|
'Rating'
English football league teams
Yardstik can be applied to the English football leagues
with interesting results.
Because it doesn't impose any artificial contraints on the
fixture list, but works with whatever data is provided, Yardstik
is not restricted to a single, completed season for one league.
It can simultaneously process as many seasons as required
completed or not whilst still giving greater
preference to the more recent results. This makes it possible
to generate a consolidated rating for all four English leagues
plus the Conference league.
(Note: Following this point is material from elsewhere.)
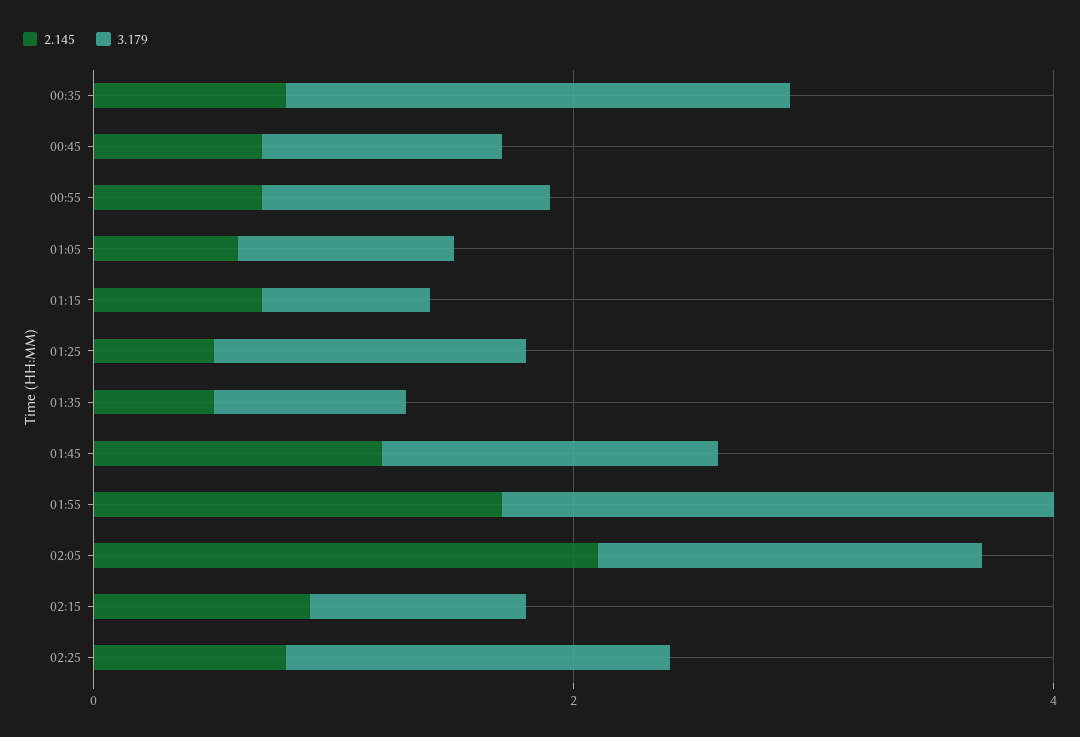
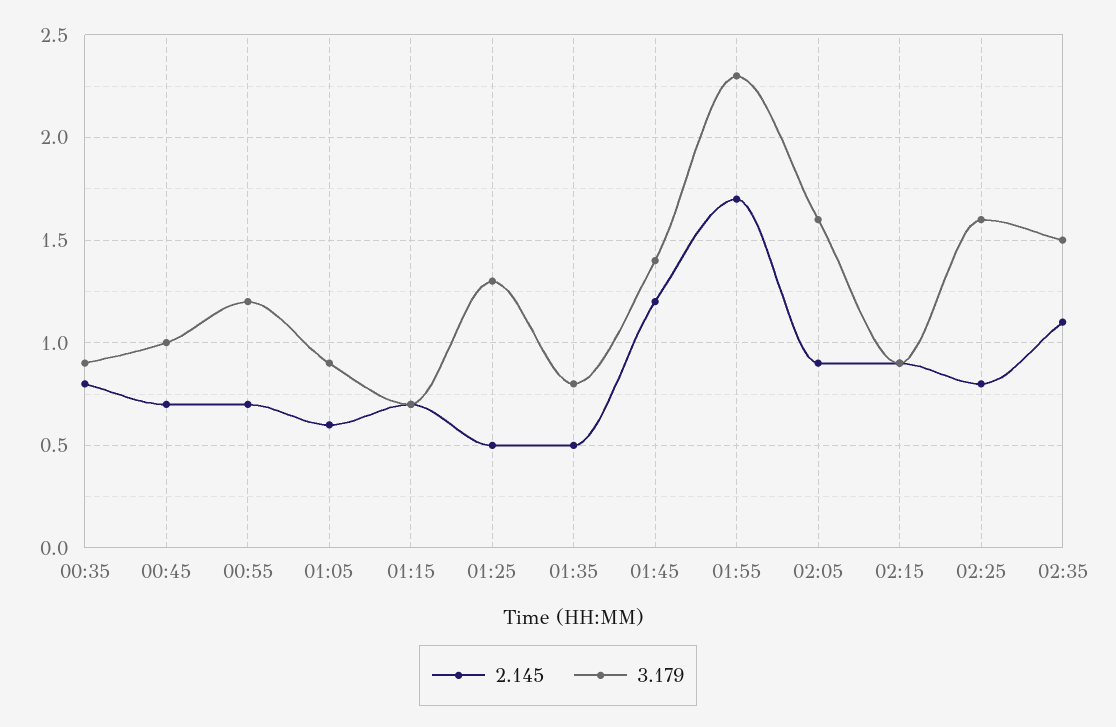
3.179, 00:35: 2 -> 0.9
2.145, 02:05: 2 -> 0.9
2.145, 02:35: none -> 1.1
3.179, 02:35: none -> 1.5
The games that relegated and promoted
clubs play in their previous seasons provide the bridging
evidence between leagues.
Summary
Charts and results are provided in detail in 'Leagues:
Analysis'.
Yardstik
ratings are based on goal differences. A rating difference
between, two clubs implies a similar
goal difference between those clubs.
The chart on the left shows the league difference between
the top and bottom teams of each league and the extent of
the overlap between successive leagues.
Average goal differences at the top and bottom are, as might
be expected, quite large: four goals in the Barclays Premiership
and three and a half goals in the Conference league. In the
intermediate leagues the difference is much less: two goals
in the Coca-Cola Championship and only one goal in Coca-Cola
leagues one and two.
The degree of apparent overlap in the intermediate leagues
is suprisingly high. On the basis of this analysis, clubs
could be promoted from the Coca-Cola League Two to the Cocal-Cola
Championship, or from the top of the Conference League to
Coca-Cola League One. Certainly there appears to be a case
for much larger promotion/relegation bands particulalrly
within the intermediate leagues.
The
reason that ratings are compressed in the intermediate leagues
is that footballing talent clusters around a mean just like
any other skill or aptitude. Indeed when averaged across a
team of eleven players, the clustering phenomenon might be
expected to be more pronounced.
The histogram of team 'ratings' shown in the chart to the
right exhibits a bell curve very similar to the example shown
in 'Yardstik in Operation'.
Comparisons of the league tables versus Yardstik ratings
can be found in 'Leagues: Analysis'
Interpretation
The Yardstik algorithm rewards consistency in determining
its team ratings. It concerns itself with which teams are
beaten, as much as how many teams are beaten. One reason why
these team ratings are less discriminating than, and sometimes
even inconsistent with, conventional league tables is the
that for many teams the the comparative status of the opposition
seems to have little impact on the outcome of a game. The
Yardstik ratings suggest that there is a comparatively modest
gradient in talent from the bottom of Coca-Cola League Two
to the top of Coca-Cola League One. In these divisions, differences
in position apparently owe rather more to luck than they do
in lower or higher divisions. If it seems heretical to suggest
that team rankings are as much a matter of chance as they
are of skill, consider for a moment, whether the league tables
would be 'flat' even if the teams were actually clones
of one another but still subject to the unpredictabilities
of wind, weather, health, environment, disposition, refereee
and, of course, opposition.
Another reason that Yardstik results differ from league rankings,
is that it 'ages' results progressively. A match played later
in the season is considered more relevant than a game played
at the beginning. This means that Yardstik has absolutely
no problem bridging seasons. The off-season represents nothing
more than three months' additional 'ageing'. If the objective
is to assess comparative football talent, it is perverse to
consider the evidence of nine months to be of equal value
whilst the evidence of anything older is of zero value
although with suitable changes to data and input parameters,
those conditions could easily be applied.
'Home Advantage'
If the yardstik algorithm is applied directly to the results
of individual football games, the resultant ratings are more
compressed than those shown here.
Home advantage is an obvious source of possible distortion.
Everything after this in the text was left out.